I was invited by the Columbia University residence halls to speak at an event on gay marriage. (I’ve assisted my colleagues Jeff Lax and Justin Phillips in their research on the topic.) The event sounded fun–unfortunately I’ll be out of town that weekend so can’t make it–but it got me thinking about how gay marriage and other social issues are so relaxing to think about because there’s no need for doubt.

About half of Americans support same-sex marriage and about half oppose it. And the funny thing is, you can be absolutely certain in your conviction, from either direction. If you support, it’s a simple matter of human rights, and it’s a bit ridiculous to suppose that if gay marriage is allowed, it will somehow wreck all the straight marriages out there. Conversely, you can oppose on the clear rationale of wanting to keep marriage the same as it’s always been, and suggest that same-sex couples can be free to get together outside of marriage, as they always could. (Hey, it was good enough for Abraham Lincoln and his law partner!)

In contrast, the difficulty of expressing opinions about the economy, or about foreign policy, is that you have to realize at some level that you might be wrong.

For example, even Paul Krugman must occasionally wonder whether maybe the U.S. can’t really afford another trillion dollars of debt, and even William Beach (he of the 2.8% unemployment rate forecast, later updated to a still-implausible point forecast of 4.3%) must occasionally wonder whether massive budget cuts will really send the economy into nirvana.

Similarly, even John McCain must wonder on occasion whether it would’ve been better to withdraw from Iraq in 2003, or 2004, or 2005. And even a firm opponent of the war such as the Barack Obama of early 2008 must have occasionally thought that maybe the invasion wasn’t such a bad idea on balance.

I don’t really have anything more to say on this. I just think it’s interesting how there can be so much more feeling of certainty about social policy.


  1. Peter says:

    I'd suggest that what you're describing isn't really about a distinction between "social" and other issues. Instead, it's a distinction between differences around goals or moral principles, versus disagreements about strategy.

    In the case of gay marriage, there are clearly different principles involved: to over-simplify it, proponents of gay marriage are more interested in promoting equality between people of all sexual preferences, whereas opponents are more interested in preserving traditional sexual and gender roles.
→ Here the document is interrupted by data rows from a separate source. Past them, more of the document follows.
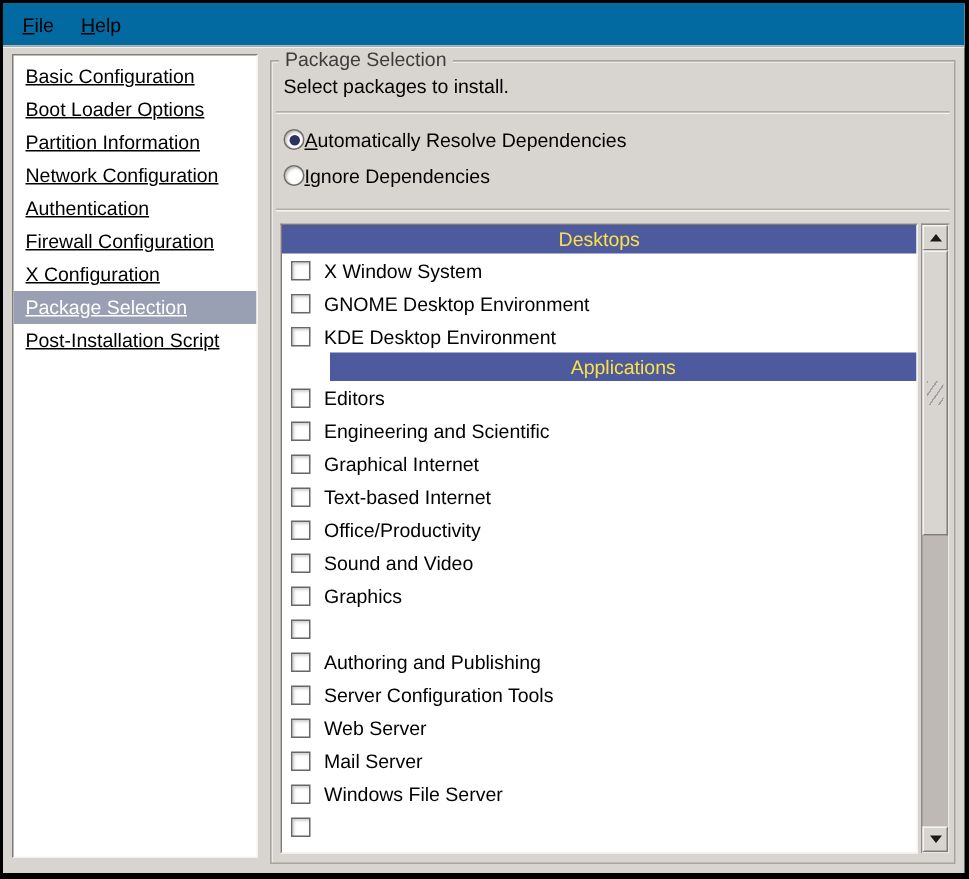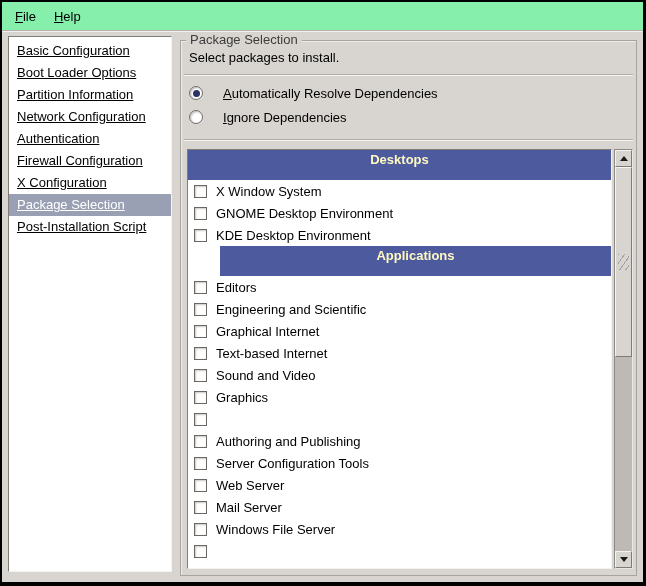"File" .menubar { background: #86efac -> #0369a1 }
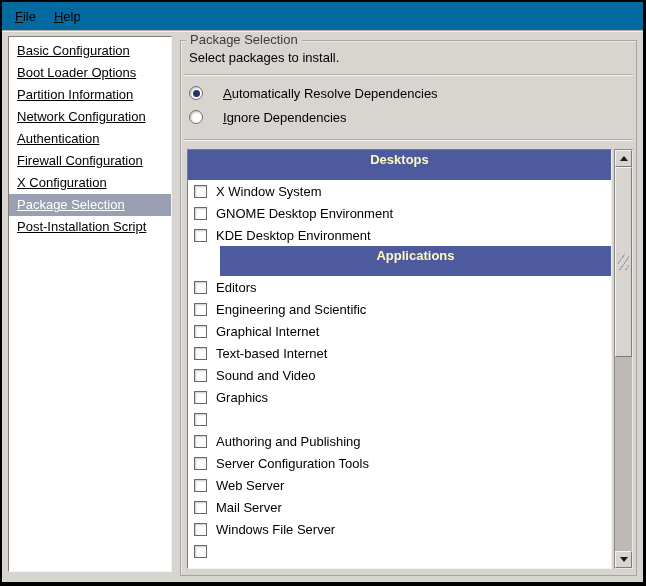"Automatically Resolve Dependencies" .radio-row { gap: 20px -> 0 }
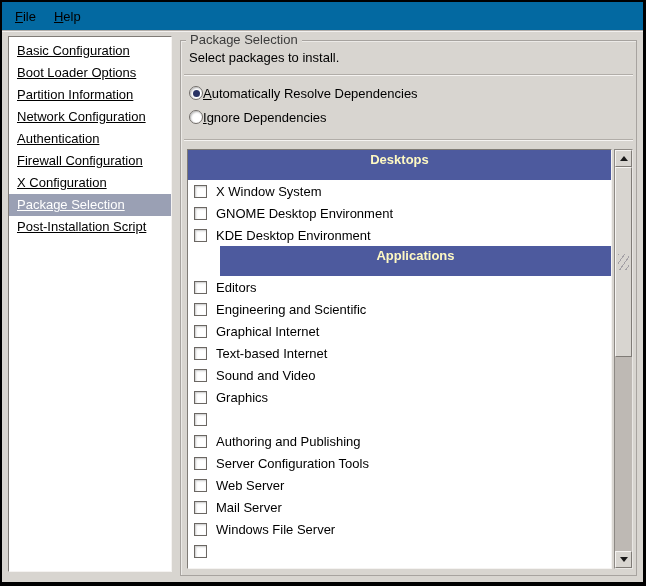"Desktops" .pkg-header { color: #fef9c3 -> #fde047; font-weight: bold -> normal; height: 30px -> 19px }
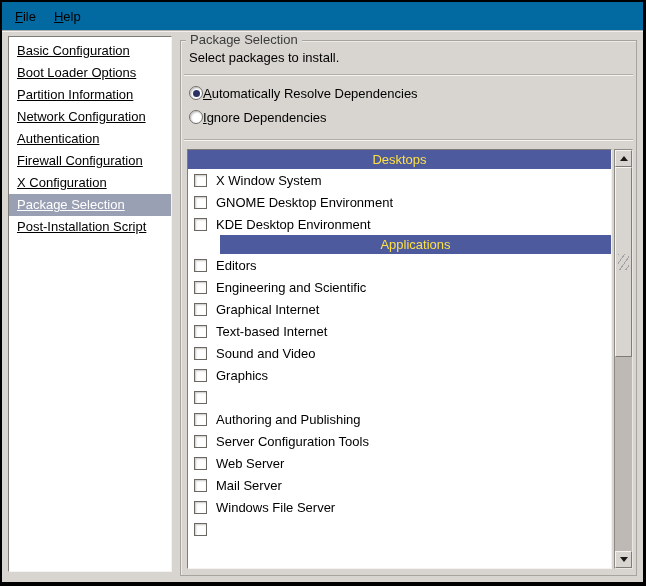"Office/Productivity" div.pkg-row { html: none -> <div> <span></span> <span>Office/Productivity</span> </div> }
    In the other two examples, all parties to the debate at least claim to be after the same thing: economic growth and lower unemployment in the case of the economy, protecting American security and promoting American values abroad in the case of the Iraq war.

    But suppose that, in the economics debate, you injected someone who was against economic growth, perhaps for ecological reasons. Or in the war example, consider a pacifist or a hardcore opponent of U.S. imperialism. Then you'd have a real difference of principle rather than just a strategic disagreement, and in that case I suspect there would be just as much of a sense of certainty around the positions in the debate.

    I do think, however, that your initial intuition to frame this in terms of "social issues" says something interesting about the way we often just assume that everyone is agreed about the ultimate goals of public policy in some areas (like the economy and war) but not in others (like gay marriage). But which topics go in which category changes a lot over time–in the 1930's, say, there was a lot more debate about how we should organize the economy, but a lot less debate about the desirability of traditional sexual and gender roles.

  2. cerebus says:

    Yes, filling out those online quizes that purport to place you on the political spectrum, and allow you to state the strength of your conviction in a given answer, I tend to total conviction on social issues, with much more uncertainty in other domains. I had wondered if this generalises.

  3. ceolaf says:

    I don't think you are right on this.

    Doubt or self-interrogation is not limited to the the matters your describe. Anyone who is thinking about public policy ought still be able to question their assumptions, their goals, their prioritizations and thinking processes. This is true for more technical disciplines and less technical questions.

    If you refused to acknowlege the arguments of the other side, you can be very certain, of course. But if you take seriously their arugments, and try to understand them deeply, then you have to have SOME level of doubt.

    People who have such certainly about social policy — especially witout lots and lots of unambiguous research to back it up — simply are being lazy and self-centered thinkers.

    I have long been in favor of legalizing/recognizing same-sex marriages and I am quite certain that I can make a number of very strong arguments to support that. But I could be wrong. Any one of those arguments could be wrong. There COULD be a God who disapproves. It COULD be that there is something important that I am missing about the long term social impact of allowing likes to pair off instead of requires unlikes to pair off. I tend to think that it is better for kids to have a caring and present mother and father, and I COULD be wrong about how I weigh the importance of caring and present vs. the importance of mother and father. It COULD be thare are far more people in opposite-marriage couples who would leave them for a same sex couple if the law allowed same sex marriage, leaving a wake of broken families. It COULD be that the expense to our government in additional financial supports due to more recognized marriages will bear a greater toll than I realized. And and and…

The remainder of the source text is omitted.